START Data for processing

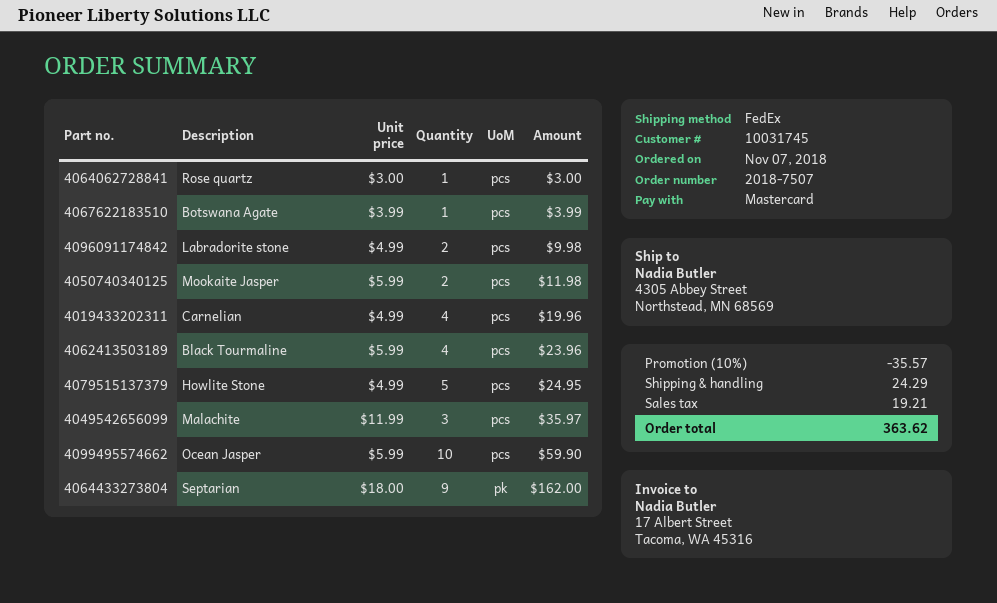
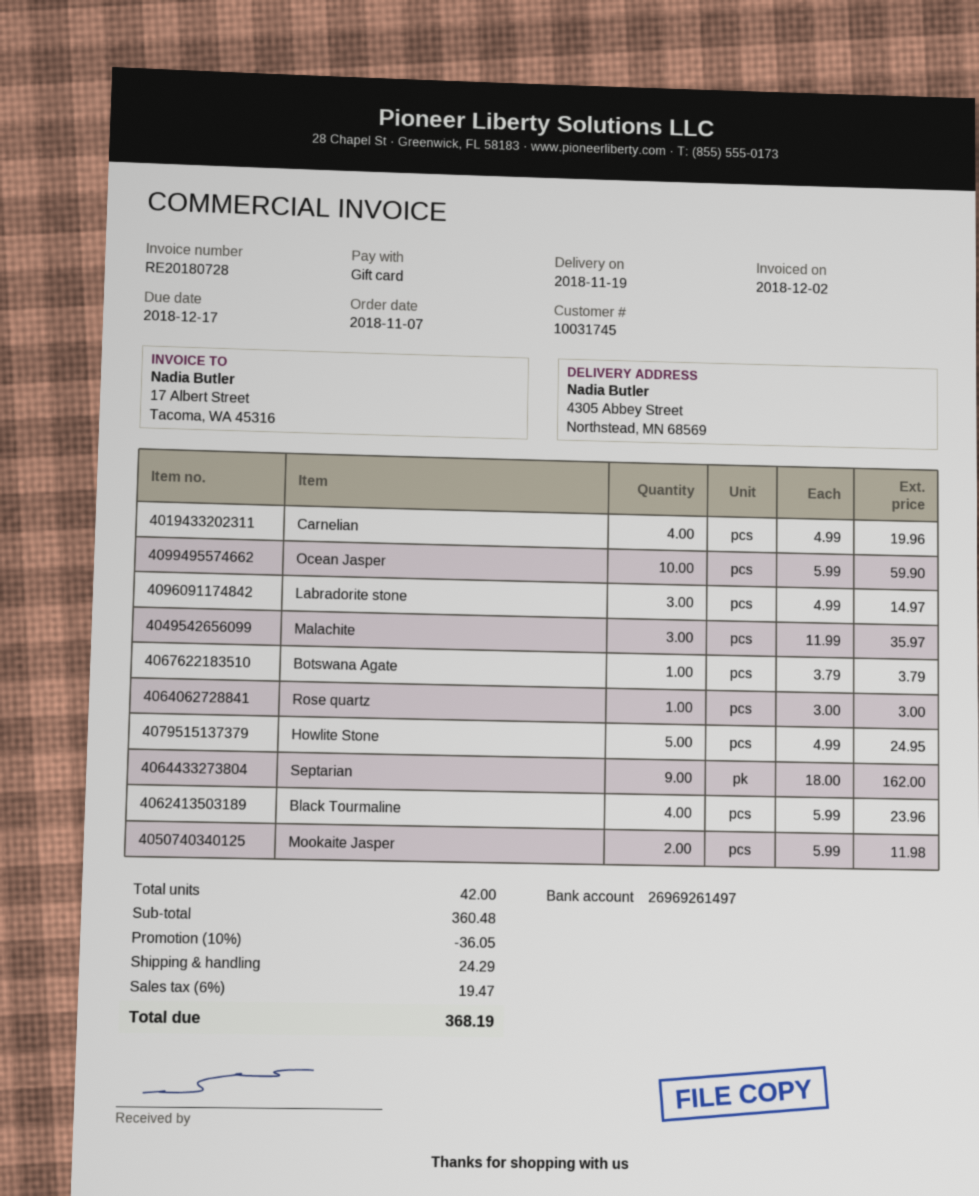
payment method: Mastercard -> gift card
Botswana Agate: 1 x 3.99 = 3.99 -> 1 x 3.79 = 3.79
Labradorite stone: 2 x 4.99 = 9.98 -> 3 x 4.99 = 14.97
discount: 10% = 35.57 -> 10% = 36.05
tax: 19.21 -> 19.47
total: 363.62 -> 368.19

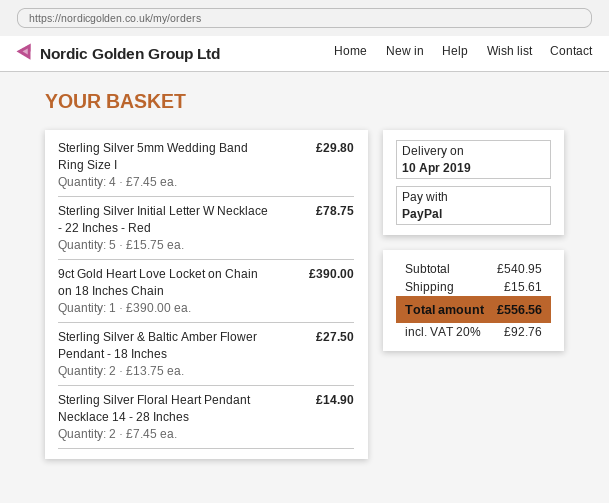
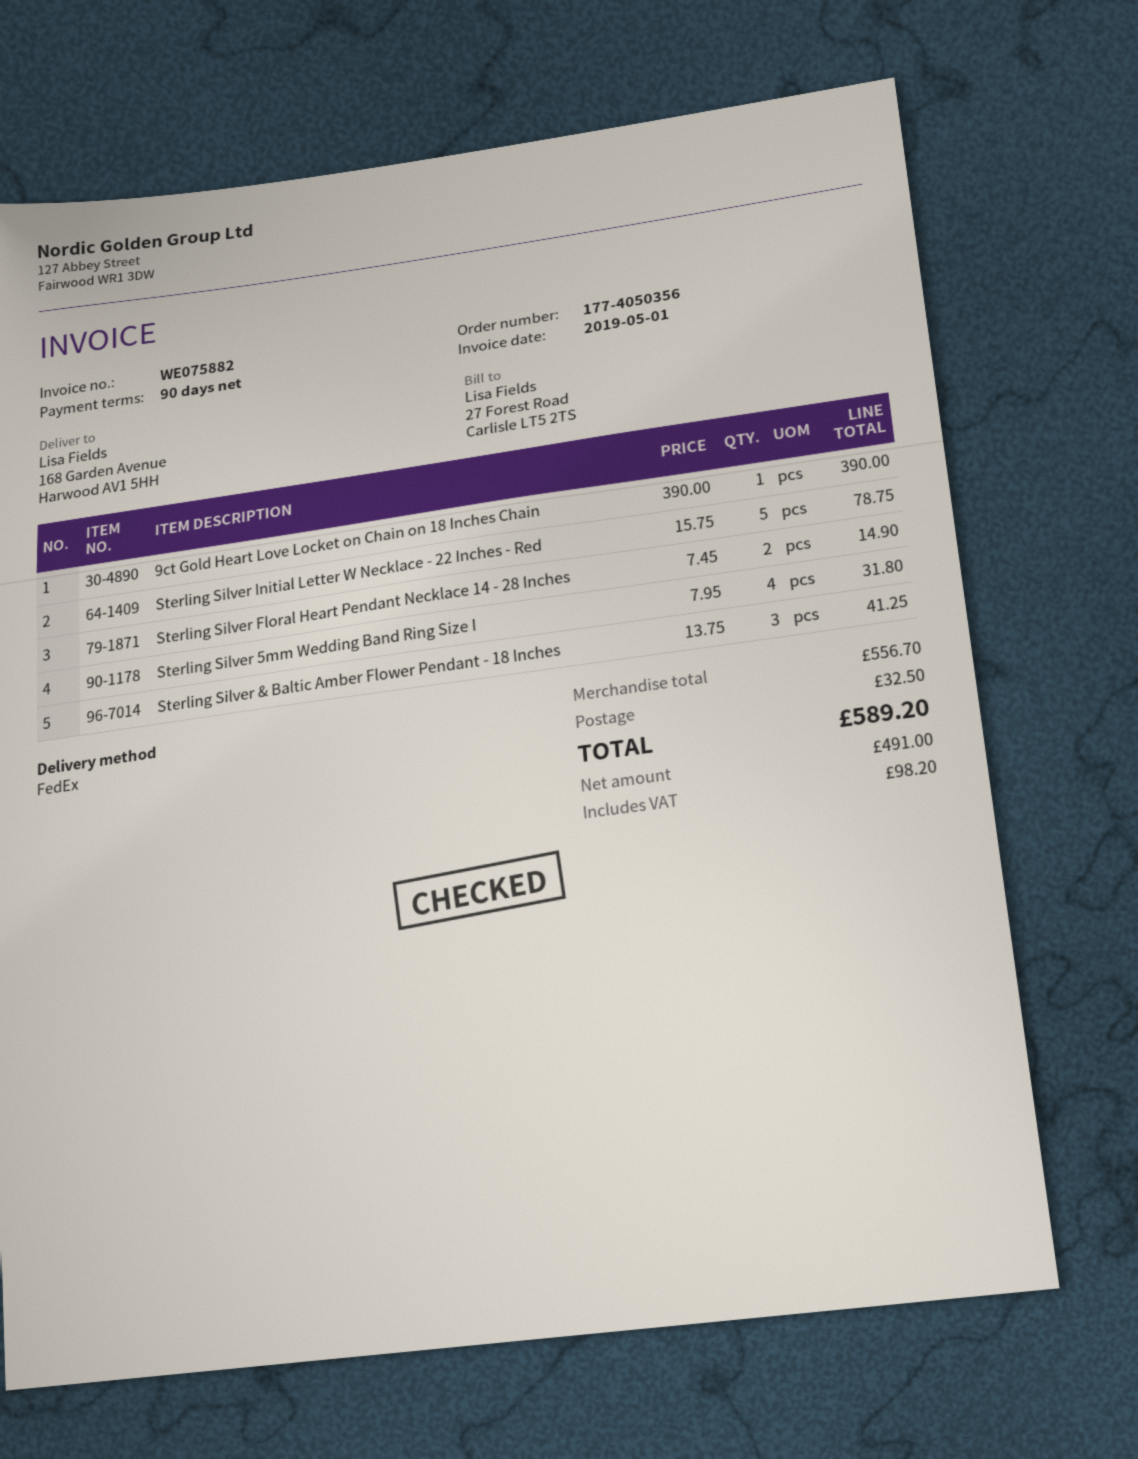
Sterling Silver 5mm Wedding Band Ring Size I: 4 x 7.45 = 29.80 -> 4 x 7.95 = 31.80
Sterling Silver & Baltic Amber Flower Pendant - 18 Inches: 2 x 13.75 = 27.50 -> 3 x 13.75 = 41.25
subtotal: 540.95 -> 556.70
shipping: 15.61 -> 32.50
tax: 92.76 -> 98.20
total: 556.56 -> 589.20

END Data for processing
START Data for processing

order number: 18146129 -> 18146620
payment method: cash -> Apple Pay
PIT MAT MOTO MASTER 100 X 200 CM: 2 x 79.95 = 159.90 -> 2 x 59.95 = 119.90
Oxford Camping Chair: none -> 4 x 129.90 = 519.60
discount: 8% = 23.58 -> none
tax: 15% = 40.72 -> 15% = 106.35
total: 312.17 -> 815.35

END Data for processing

- [To do] Your answer should consist of each line of the data above in which the word "none" occurs.

- [Solution to this problem]
Oxford Camping Chair: none -> 4 x 129.90 = 519.60
discount: 8% = 23.58 -> none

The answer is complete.